Big Cat Energy Corporation (BCTE.OB) is struggling due to the lack of news, but they’re waiting on permits to come out from Wyoming’s DEQ. They’re also in talks with other CBM operators who are interested in their ARID tool, and that’s good news. So let’s hold this one a bit longer and give them the chance to deliver the goods. I believe they will.

And now for this week’s pick. Bryan and I have each scoured through a segment of the market that we are currently not in: Dry Bulk Shipping. Companies like DryShips (DRYS – NASDAQ), Eagle Bulk Shipping (EGLE – NASDAQ), Frontline (FRO – NYSE), and Excel Maritime Carriers (EXM – NYSE) have been on a substantial upside run, so I dug into this booming sector and found one name that could be on the verge of a big upside move.

With the world’s import and export activity expanding at an incredibly high rate, everything from raw ore to coal to clothing is being shipped across the globe — and Bryan and I both feel that the shipping segment will remain hot for quite some time. This week’s newest pick is based on exactly this continued expansion. In fact, we actually have two small-cap shipping stocks lined up for you, but only one of them has triggered a “buy” at this time. Since I hate to chase any stock (and I’m sure you feel the same), we’ll issue the first play to you today and save the second play for a forthcoming alert.

For this week, we bring you Star Maritime Acquisition Company (SEA – AMEX). From what I have learned, this company is expanding rather quickly. They have a nice mix of vessels within their fleet which allows them to enter and exit strategic ports across the globe, and the have a business plan that will make them sizable returns immediately. With dry bulk shipping rapidly expanding across the world, I feel that SEA is utilizing their unparalleled expertise to become one of the next major shipping companies within this powerful segment. Let’s enter a small position under $14.20 per share. As Bryan will explain to you below, we could be in for one heck of a ride.

Sincerely,

Mark Blattert
Bottarelli Research Small Caps

“All shipping sectors are hot right now, but dry bulk shipping is especially strong

- Jim Cramer, July 23rd 2007

To fully recognize the potential and exclusiveness of today’s small-cap pick, you must first understand the background of two amazing individuals.

The first individual I’d like to introduce you to is named Seth Klarman.

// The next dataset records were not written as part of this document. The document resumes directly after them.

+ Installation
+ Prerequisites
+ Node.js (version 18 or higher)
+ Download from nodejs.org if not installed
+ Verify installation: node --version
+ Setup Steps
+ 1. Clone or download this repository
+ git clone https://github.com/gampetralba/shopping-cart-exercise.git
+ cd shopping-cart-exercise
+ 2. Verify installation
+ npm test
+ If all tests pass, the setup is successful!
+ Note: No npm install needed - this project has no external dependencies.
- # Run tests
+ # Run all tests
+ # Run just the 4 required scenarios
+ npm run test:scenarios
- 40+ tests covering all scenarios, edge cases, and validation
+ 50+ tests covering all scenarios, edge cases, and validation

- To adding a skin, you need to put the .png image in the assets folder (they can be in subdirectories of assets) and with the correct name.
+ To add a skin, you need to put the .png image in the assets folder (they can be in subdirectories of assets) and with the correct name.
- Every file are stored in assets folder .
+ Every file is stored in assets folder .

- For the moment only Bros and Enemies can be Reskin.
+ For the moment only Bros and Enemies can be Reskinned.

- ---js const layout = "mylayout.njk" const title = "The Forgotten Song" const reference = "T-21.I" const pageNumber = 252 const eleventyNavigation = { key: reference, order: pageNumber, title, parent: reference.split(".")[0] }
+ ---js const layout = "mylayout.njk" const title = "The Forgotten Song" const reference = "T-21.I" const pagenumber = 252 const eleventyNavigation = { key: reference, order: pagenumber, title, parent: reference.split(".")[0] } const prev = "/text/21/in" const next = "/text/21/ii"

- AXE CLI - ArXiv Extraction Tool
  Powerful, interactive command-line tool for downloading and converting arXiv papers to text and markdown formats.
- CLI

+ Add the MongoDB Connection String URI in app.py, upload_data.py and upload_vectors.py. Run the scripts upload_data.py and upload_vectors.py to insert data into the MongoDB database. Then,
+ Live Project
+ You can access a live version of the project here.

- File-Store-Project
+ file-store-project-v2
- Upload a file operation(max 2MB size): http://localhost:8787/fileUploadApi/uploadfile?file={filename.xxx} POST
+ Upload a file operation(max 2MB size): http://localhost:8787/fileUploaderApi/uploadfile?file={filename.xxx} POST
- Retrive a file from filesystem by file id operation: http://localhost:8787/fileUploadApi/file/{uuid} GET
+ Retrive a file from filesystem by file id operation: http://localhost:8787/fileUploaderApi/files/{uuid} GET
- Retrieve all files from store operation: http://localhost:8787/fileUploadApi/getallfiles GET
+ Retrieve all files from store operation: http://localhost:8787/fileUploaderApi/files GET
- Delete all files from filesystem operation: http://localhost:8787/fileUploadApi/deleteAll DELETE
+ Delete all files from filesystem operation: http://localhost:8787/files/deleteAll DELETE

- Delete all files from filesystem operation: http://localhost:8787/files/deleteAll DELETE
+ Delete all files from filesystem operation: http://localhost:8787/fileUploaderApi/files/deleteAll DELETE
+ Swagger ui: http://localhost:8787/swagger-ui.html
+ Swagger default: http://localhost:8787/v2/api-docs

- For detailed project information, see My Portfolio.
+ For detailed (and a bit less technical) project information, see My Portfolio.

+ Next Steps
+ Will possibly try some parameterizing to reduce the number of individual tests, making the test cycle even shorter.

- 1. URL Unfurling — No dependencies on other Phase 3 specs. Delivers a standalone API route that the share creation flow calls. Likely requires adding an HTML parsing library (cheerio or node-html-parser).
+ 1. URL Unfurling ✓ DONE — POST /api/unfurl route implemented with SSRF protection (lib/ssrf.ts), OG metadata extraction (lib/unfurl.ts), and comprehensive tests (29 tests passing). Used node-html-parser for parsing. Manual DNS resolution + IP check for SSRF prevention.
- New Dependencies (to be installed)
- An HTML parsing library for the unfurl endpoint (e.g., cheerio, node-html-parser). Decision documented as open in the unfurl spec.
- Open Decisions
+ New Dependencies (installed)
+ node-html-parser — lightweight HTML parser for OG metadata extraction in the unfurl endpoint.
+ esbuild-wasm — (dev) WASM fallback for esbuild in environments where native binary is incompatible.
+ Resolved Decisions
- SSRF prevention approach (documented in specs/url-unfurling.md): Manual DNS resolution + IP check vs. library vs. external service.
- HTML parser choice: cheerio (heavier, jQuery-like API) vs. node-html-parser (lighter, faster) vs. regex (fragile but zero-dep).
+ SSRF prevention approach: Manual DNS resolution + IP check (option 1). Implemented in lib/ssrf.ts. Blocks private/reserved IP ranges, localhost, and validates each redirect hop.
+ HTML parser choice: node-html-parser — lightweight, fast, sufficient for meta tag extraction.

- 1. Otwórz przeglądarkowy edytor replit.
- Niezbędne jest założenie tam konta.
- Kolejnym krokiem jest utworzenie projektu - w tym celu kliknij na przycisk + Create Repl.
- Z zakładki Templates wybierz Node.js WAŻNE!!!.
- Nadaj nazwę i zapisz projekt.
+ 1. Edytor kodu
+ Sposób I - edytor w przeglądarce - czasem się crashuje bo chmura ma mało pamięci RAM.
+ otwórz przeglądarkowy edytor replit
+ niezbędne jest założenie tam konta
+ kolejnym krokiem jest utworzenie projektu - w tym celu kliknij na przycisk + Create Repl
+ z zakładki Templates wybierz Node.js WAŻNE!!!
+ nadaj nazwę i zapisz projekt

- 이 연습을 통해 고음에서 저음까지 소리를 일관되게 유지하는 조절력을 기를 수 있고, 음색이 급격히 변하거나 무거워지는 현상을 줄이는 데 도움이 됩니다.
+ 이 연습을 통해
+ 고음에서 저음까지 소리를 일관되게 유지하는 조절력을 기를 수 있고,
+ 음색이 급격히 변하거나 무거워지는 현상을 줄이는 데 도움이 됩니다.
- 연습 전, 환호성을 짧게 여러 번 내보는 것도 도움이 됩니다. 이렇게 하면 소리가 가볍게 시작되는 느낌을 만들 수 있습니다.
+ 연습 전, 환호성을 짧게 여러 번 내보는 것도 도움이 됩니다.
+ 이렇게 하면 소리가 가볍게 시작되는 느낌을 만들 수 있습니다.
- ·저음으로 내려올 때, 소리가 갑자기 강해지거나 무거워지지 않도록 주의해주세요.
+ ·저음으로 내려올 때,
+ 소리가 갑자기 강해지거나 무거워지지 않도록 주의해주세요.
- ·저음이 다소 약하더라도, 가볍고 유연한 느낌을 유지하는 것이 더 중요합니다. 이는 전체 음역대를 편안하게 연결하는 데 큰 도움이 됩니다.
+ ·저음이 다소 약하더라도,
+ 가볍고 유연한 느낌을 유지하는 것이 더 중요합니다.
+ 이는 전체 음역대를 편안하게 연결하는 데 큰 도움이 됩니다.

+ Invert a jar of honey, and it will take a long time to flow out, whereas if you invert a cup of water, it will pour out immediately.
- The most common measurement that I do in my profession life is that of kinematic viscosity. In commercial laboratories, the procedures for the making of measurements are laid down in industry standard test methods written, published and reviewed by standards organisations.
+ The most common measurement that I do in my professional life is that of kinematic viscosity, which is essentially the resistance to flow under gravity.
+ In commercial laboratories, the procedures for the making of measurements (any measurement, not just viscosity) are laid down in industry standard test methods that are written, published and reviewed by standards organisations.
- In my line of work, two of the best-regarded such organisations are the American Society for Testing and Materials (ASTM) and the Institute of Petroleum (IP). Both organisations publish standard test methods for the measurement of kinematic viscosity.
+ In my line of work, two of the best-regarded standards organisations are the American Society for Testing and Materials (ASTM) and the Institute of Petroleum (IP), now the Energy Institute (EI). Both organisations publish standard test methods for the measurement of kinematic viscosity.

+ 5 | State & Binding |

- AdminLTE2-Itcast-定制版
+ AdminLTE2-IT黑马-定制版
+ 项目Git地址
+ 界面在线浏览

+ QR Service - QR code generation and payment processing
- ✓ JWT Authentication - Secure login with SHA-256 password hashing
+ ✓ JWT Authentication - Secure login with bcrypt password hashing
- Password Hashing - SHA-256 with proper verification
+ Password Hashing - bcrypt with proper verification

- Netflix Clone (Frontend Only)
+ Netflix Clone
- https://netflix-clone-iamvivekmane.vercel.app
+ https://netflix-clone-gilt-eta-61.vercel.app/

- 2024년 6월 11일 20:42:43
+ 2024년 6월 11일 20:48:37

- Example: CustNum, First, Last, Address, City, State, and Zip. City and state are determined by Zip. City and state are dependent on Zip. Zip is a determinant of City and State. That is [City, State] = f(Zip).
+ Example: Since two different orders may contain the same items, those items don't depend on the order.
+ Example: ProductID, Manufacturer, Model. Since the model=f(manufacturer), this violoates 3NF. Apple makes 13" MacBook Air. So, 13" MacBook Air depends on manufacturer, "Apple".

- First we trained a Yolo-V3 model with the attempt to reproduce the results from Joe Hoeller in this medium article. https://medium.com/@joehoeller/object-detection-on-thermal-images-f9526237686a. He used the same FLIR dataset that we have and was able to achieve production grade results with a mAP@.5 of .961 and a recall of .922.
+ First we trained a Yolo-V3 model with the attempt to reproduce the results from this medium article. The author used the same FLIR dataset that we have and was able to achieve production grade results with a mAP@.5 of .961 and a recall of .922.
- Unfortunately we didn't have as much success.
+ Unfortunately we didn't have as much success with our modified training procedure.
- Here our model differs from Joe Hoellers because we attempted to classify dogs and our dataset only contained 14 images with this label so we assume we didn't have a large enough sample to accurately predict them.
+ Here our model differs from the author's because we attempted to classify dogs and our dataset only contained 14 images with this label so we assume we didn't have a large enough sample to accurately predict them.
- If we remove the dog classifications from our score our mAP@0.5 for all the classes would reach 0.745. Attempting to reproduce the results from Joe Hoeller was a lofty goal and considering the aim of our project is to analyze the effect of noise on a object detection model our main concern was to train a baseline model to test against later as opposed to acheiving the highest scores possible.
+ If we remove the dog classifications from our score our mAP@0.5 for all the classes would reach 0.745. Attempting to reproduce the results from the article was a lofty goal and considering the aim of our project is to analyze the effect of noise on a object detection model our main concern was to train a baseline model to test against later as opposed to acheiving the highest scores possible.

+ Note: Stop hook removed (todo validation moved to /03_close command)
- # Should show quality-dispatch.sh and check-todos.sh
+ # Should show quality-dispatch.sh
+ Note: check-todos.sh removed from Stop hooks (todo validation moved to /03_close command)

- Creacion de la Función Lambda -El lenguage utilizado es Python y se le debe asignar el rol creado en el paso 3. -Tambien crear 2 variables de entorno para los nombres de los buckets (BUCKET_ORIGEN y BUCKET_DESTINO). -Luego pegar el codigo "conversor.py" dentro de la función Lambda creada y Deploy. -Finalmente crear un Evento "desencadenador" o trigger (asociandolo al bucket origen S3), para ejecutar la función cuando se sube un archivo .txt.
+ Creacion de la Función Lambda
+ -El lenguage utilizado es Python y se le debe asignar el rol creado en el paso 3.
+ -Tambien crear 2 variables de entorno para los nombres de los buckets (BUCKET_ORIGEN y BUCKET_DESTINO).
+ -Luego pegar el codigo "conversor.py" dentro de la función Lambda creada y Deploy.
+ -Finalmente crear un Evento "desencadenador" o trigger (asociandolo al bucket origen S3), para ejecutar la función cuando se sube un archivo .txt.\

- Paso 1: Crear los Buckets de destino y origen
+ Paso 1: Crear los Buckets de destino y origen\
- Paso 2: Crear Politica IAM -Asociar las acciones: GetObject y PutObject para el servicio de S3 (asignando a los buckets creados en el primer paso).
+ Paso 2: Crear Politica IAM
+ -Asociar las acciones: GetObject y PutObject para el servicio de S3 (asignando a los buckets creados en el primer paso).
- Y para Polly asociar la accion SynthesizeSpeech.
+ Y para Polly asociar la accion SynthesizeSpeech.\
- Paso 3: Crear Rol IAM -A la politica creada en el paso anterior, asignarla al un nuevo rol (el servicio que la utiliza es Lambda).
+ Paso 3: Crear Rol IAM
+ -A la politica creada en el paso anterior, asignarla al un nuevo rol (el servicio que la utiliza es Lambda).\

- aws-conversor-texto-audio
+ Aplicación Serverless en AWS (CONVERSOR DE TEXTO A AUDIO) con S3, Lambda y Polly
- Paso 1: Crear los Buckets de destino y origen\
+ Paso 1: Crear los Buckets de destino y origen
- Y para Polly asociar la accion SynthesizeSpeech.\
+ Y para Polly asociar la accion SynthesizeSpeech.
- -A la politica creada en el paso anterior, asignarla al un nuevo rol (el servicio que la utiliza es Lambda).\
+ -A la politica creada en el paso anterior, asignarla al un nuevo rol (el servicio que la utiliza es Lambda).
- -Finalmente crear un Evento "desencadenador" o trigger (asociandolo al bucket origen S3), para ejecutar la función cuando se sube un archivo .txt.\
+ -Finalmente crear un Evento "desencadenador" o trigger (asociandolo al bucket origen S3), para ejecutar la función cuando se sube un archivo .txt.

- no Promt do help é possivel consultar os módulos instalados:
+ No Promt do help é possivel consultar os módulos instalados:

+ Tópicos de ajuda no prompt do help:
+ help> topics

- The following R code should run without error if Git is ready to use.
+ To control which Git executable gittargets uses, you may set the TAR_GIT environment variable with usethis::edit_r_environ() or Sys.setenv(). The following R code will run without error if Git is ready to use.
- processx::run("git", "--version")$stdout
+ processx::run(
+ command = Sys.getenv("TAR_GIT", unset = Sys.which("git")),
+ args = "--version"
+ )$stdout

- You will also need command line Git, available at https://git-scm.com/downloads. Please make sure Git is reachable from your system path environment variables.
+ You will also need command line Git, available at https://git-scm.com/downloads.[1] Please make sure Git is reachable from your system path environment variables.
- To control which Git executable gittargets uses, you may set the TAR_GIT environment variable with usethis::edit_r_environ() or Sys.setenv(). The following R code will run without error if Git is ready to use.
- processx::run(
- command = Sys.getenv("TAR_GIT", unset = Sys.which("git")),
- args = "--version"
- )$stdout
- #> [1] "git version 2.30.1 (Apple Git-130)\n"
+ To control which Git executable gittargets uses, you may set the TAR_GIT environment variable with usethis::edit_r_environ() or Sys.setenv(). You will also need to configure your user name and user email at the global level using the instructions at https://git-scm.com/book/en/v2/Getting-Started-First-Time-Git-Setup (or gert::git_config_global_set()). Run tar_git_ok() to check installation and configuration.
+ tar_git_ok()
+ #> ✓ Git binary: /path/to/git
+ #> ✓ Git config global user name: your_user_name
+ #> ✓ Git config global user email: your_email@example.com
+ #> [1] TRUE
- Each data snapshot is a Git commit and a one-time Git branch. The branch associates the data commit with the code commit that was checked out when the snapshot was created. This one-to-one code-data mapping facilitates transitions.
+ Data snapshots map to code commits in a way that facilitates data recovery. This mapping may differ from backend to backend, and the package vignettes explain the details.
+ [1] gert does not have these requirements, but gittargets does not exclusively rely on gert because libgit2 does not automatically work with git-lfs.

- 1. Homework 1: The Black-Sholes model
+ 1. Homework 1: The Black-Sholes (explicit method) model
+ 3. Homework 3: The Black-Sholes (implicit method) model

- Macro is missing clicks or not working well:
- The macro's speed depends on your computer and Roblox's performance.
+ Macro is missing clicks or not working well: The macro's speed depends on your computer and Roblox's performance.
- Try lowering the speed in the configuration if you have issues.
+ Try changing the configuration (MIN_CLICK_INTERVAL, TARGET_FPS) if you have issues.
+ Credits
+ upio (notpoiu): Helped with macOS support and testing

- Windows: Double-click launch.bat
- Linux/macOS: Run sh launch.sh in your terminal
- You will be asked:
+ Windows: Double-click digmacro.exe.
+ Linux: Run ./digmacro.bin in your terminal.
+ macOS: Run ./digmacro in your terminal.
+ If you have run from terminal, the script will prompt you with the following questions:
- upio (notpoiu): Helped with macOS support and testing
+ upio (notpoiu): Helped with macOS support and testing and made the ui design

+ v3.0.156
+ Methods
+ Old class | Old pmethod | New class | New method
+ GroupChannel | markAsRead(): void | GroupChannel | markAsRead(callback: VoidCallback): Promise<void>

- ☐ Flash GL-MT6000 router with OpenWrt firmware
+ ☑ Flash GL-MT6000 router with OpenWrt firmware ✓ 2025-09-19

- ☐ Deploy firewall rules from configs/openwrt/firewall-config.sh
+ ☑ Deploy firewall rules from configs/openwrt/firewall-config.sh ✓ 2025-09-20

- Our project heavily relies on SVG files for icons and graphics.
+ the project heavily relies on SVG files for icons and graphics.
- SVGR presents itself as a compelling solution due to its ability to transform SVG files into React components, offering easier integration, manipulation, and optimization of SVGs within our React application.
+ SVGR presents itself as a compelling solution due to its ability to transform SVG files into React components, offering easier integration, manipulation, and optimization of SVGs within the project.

Seth is a value investor who draws parallels to the all-time greats like Benjamin Graham. Seth’s book titled “Margin of Safety” had an original cover price of $25, but today the book is out of print and sells on eBay for $1,145. That’s an increase of 4,580%…for a book! So when it comes to making abnormal returns, you can already tell that Seth has incredible talent. But what should really interest you is the portfolio management tactics that he uses for an investment partnership called The Baupost Group.

Founded in 1982, The Baupost Group currently manages $5.4 billion in investments. Under Seth’s management as President of The Baupost Group, the fund has averaged approximately 20% per year for 24 years! Amazingly, they’ve only registered one negative year in this 24-year time frame. Investing $1.00 in this fund at its inception would be worth $55.00 today. That’s a whopping 5,500% increase, so once again the money-making talent of Seth Klarman is clearly on display with these amazing performance figures.

When you see results like this, it’s easy to understand why many elite Wall Street inner circles consider Seth Klarman to be one of the world’s most recognized value investors. Some have even called him a modern day Benjamin Graham because both men implement the same market-beating investment strategy: They consider investments in unpopular stocks or companies involved in special situations (like distressed debt, liquidations, foreign equities, etc.)

And with that back-drop, let me transition over and introduce you to one of the most experienced ship managers in the business: A man named Prokopios (Akis) Tsirigakis.

From 1984 to 1991, Mr. Tsirigakis served as Konkar Shipping Agency’s Technical Director where he managed 16 dry bulk carriers, multi-purpose vessels, and tanker carriers. From 1991 to 1998, he was promoted to Vice-President & Technical Director of Konkar Shipping Agencies.

In November of 1998, Mr. Tsirigakis founded a company called Combine Marine, which provides ship management services to third parties. And then in November 2003, he was appointed Joint Managing Director of Oceanbulk Maritime, a dry cargo shipping company that operates 1.6 million tons of deadweight vessel. Even more impressive, Mr. Tsirigakis has also served on the board of directors of Dryships (DRYS — NASDAQ) since its initial public offering in February 2005.

As Mark mentioned above, DRYS provides international seaborne transportation services carrying various dry bulk cargoes. One look at the DRYS chart and you’ll see how valuable the stock has been to its shareholders:

DRYS

Now here’s the thing: This story gets very interesting when you discover how Seth Klarman and Prokopios (Akis) Tsirigakis come together…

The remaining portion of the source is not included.